Work to complete: From the records below, please return each line that holds the word "modes".

_ _ _ _

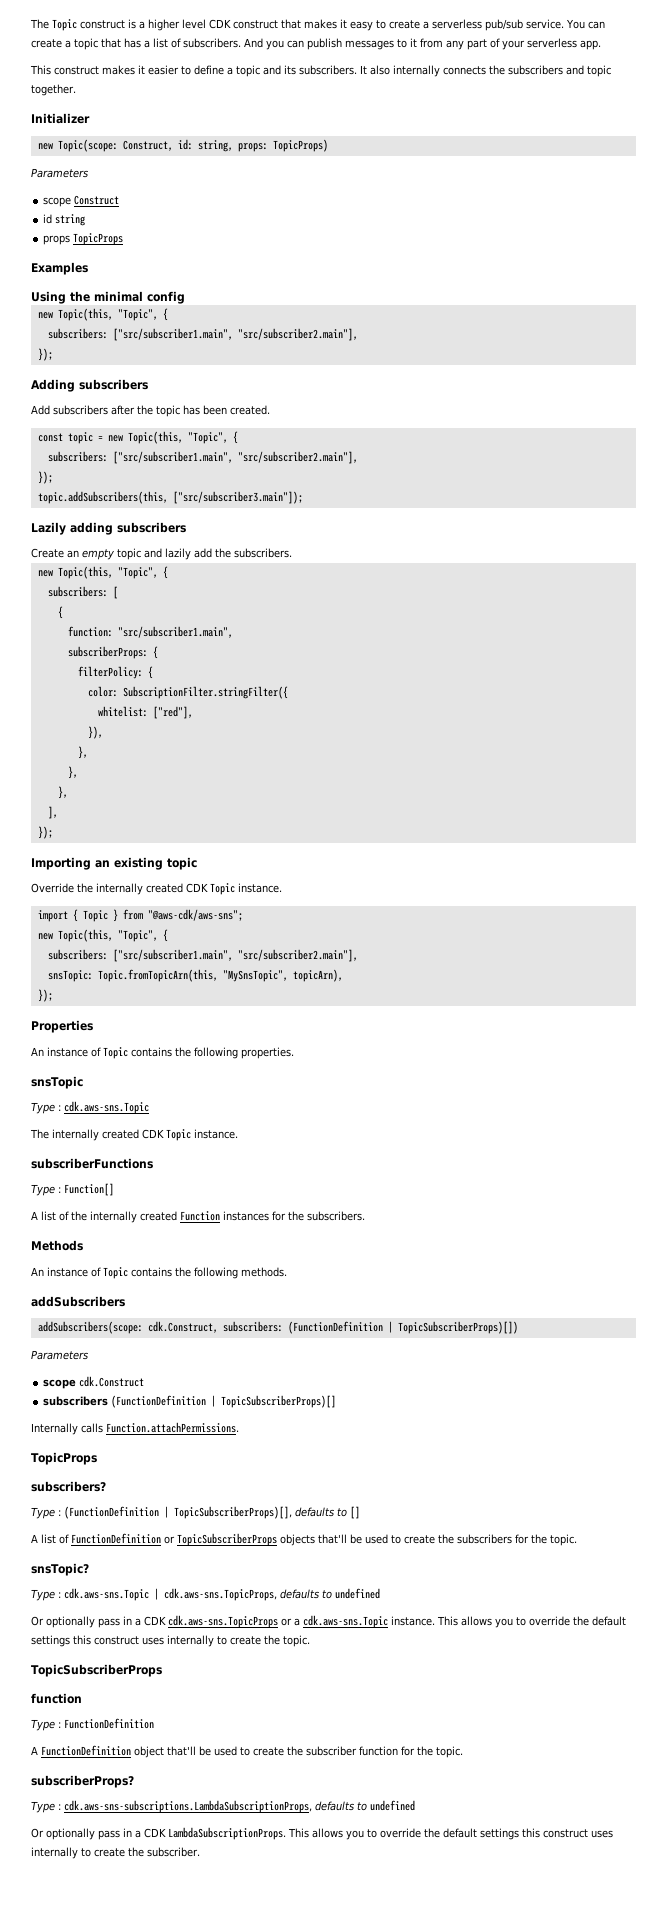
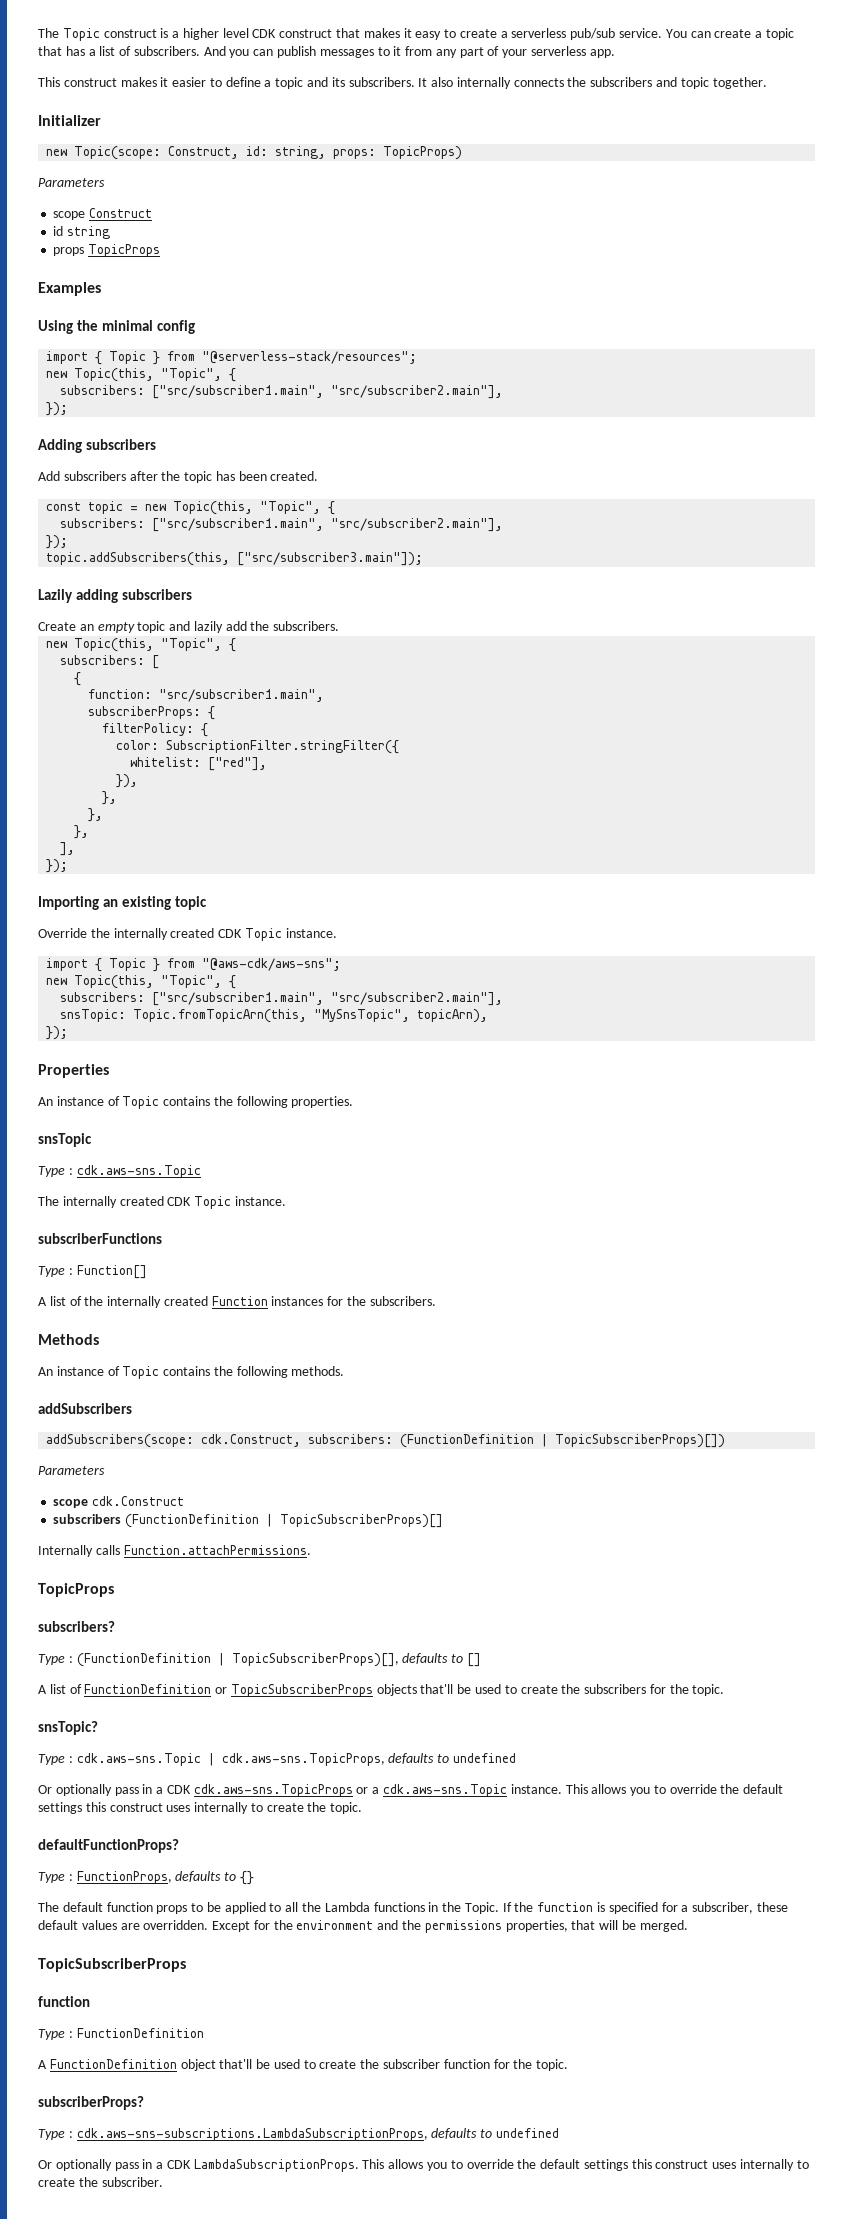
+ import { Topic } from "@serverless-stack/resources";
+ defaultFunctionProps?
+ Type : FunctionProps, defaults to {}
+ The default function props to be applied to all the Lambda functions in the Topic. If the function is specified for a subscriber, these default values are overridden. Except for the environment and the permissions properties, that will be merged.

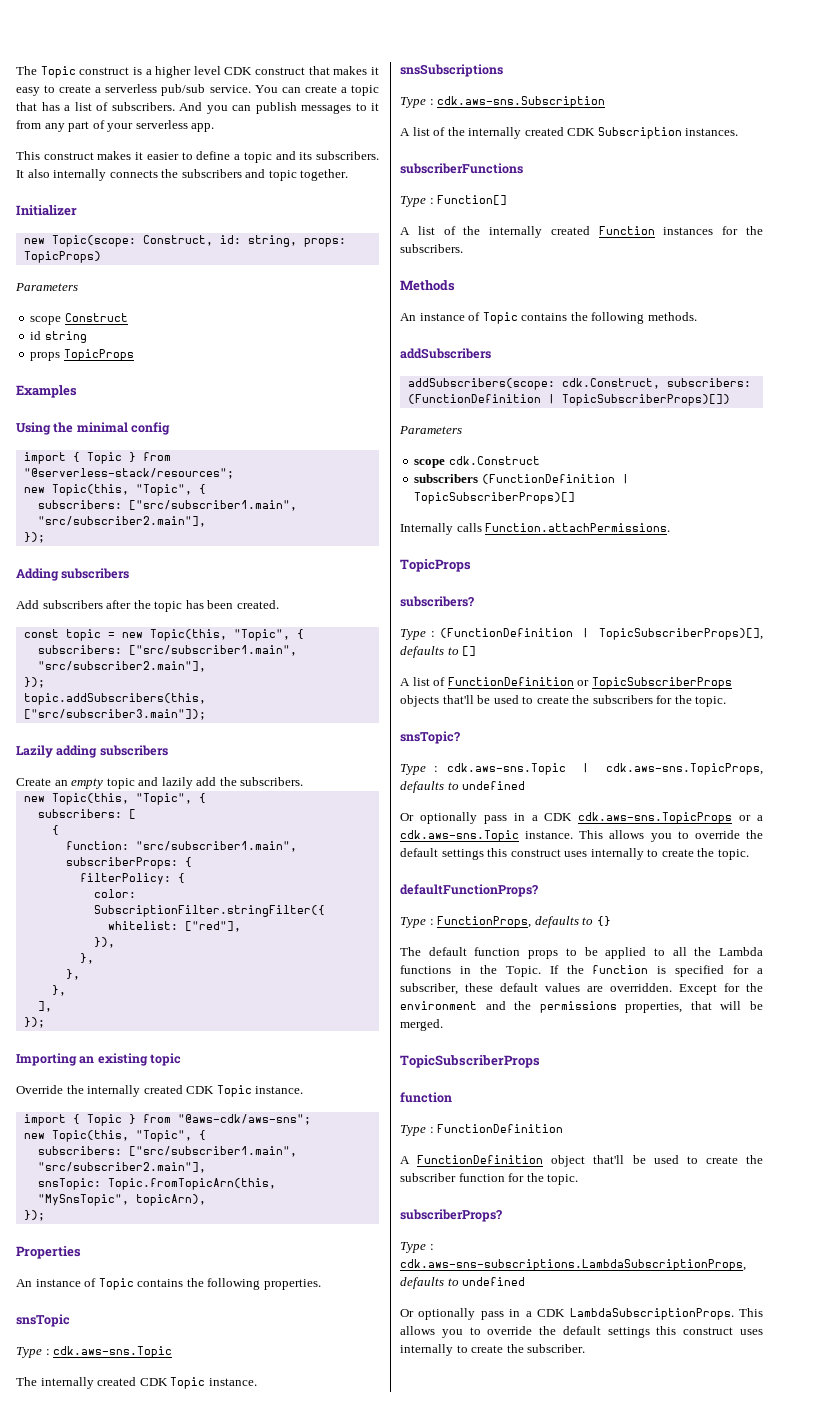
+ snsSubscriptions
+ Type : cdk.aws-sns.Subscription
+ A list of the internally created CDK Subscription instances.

_ _ _ _

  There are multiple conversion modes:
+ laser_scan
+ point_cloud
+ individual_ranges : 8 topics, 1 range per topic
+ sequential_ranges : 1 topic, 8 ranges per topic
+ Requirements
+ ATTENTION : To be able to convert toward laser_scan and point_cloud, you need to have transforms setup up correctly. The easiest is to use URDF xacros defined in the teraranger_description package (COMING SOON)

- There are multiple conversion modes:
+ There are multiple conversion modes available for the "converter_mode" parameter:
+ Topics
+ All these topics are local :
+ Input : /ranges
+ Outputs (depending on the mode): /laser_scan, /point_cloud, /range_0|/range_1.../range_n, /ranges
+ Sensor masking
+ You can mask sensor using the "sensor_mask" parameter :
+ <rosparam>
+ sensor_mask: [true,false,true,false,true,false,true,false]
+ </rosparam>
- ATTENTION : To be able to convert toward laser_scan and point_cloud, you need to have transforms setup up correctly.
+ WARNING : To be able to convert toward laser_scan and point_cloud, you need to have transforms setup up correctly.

_ _ _ _

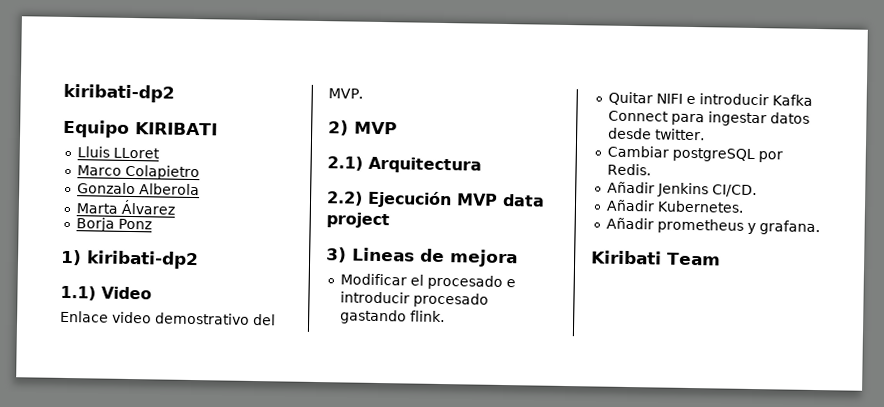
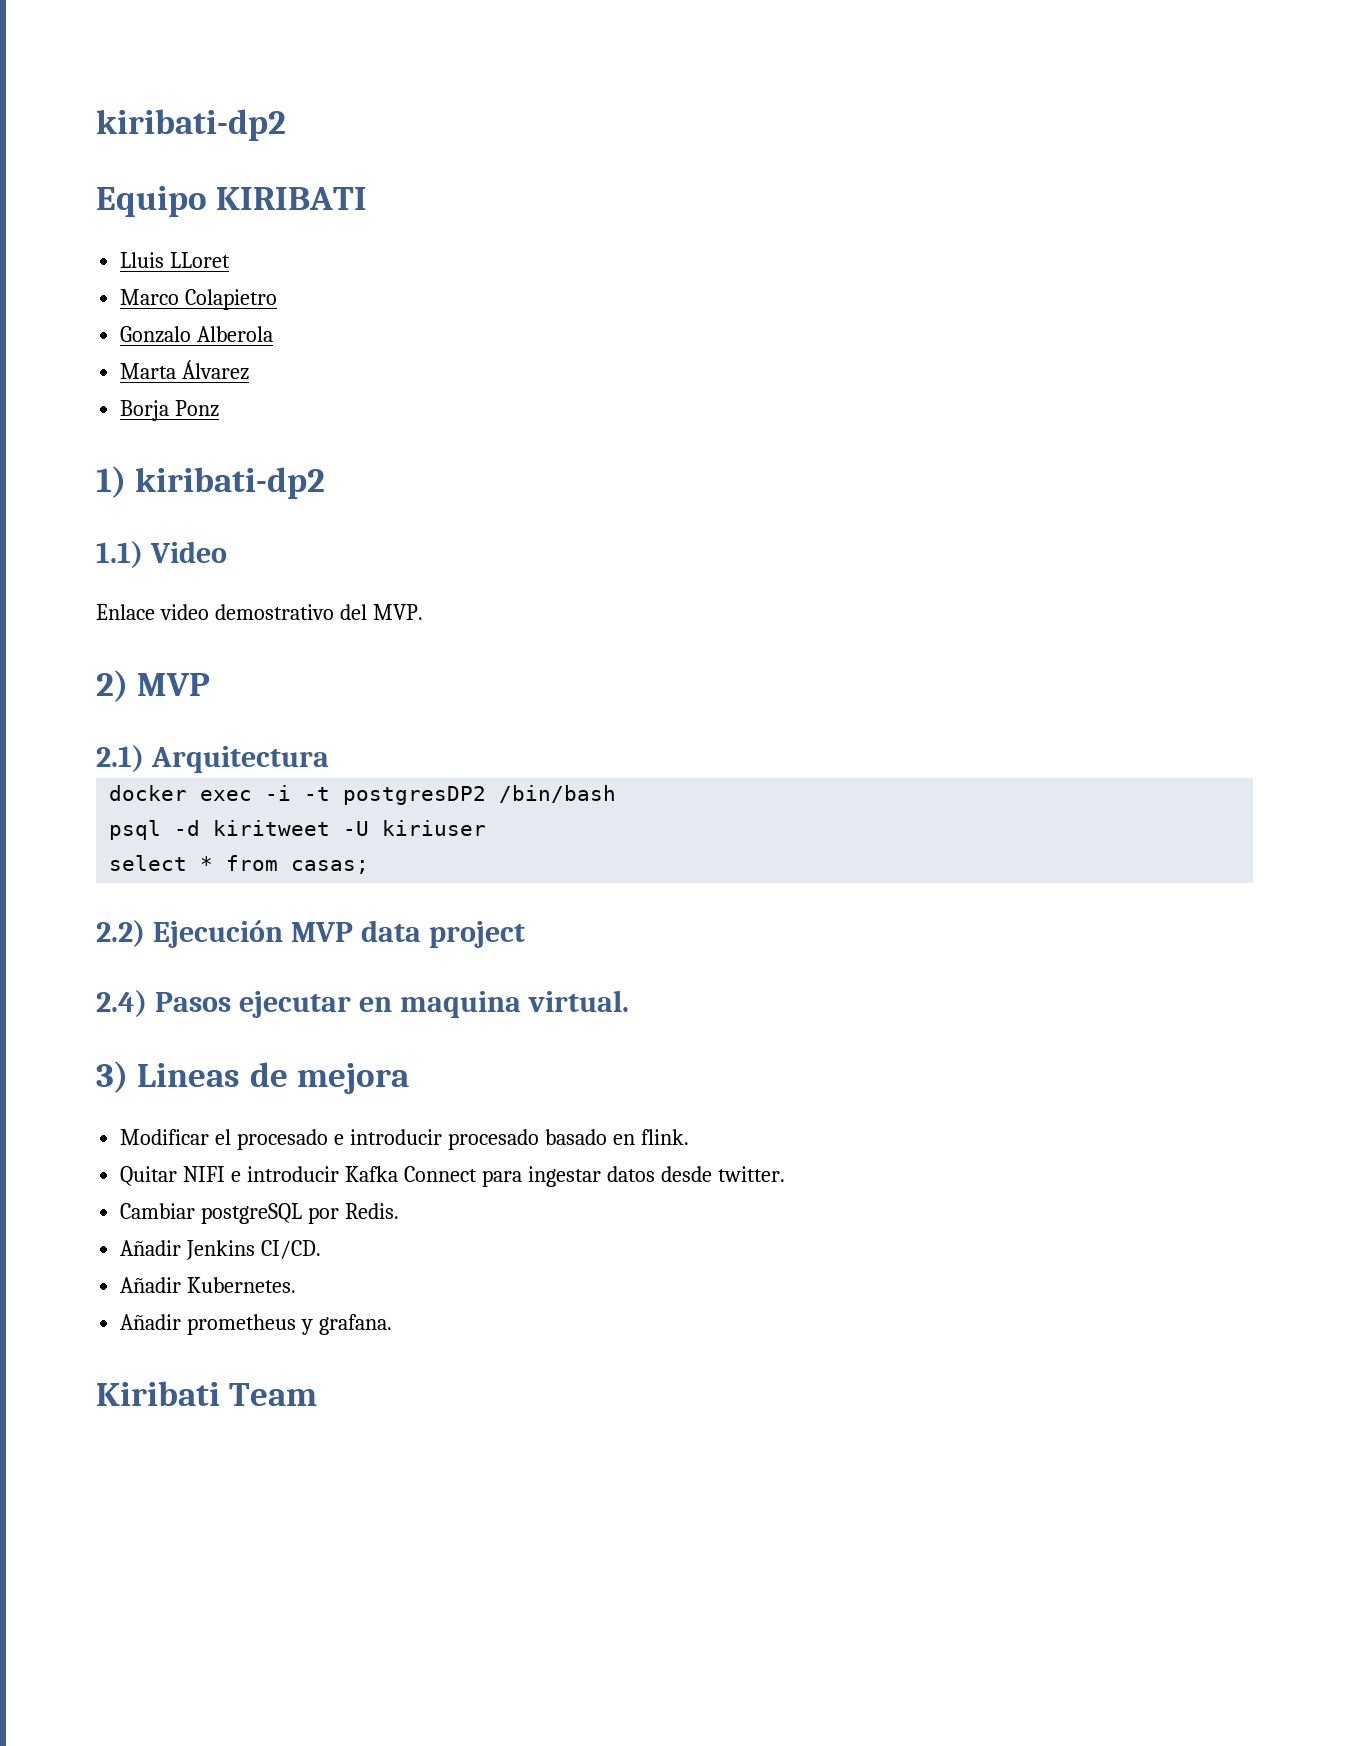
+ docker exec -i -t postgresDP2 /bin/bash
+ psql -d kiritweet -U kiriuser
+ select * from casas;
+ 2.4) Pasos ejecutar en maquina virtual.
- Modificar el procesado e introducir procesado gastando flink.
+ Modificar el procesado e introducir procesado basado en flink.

_ _ _ _

Exercise answer:
  There are multiple conversion modes:
- There are multiple conversion modes:
+ There are multiple conversion modes available for the "converter_mode" parameter:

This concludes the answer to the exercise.